• DESCRIPTION OF THE TASK
Could you restate exactly the lines that begin at the line with "[749,223,795,234] NVIDIA ->" and end at the final line of the data?

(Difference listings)
============================================================
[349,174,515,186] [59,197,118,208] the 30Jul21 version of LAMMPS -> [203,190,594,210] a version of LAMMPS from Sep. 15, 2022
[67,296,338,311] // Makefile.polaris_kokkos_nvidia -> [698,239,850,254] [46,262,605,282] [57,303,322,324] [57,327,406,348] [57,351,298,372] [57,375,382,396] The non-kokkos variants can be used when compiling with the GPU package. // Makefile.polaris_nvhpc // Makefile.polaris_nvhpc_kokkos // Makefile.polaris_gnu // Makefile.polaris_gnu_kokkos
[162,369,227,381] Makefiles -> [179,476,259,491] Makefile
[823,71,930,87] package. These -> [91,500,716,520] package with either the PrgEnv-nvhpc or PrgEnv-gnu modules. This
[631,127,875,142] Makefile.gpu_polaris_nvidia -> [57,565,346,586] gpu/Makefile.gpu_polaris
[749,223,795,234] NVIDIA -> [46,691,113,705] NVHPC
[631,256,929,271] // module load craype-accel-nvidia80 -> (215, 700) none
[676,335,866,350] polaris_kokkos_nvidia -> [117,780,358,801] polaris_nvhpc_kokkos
============================================================
• RESPONSE TO THIS TASK
[749,223,795,234] NVIDIA -> [46,691,113,705] NVHPC
[631,256,929,271] // module load craype-accel-nvidia80 -> (215, 700) none
[676,335,866,350] polaris_kokkos_nvidia -> [117,780,358,801] polaris_nvhpc_kokkos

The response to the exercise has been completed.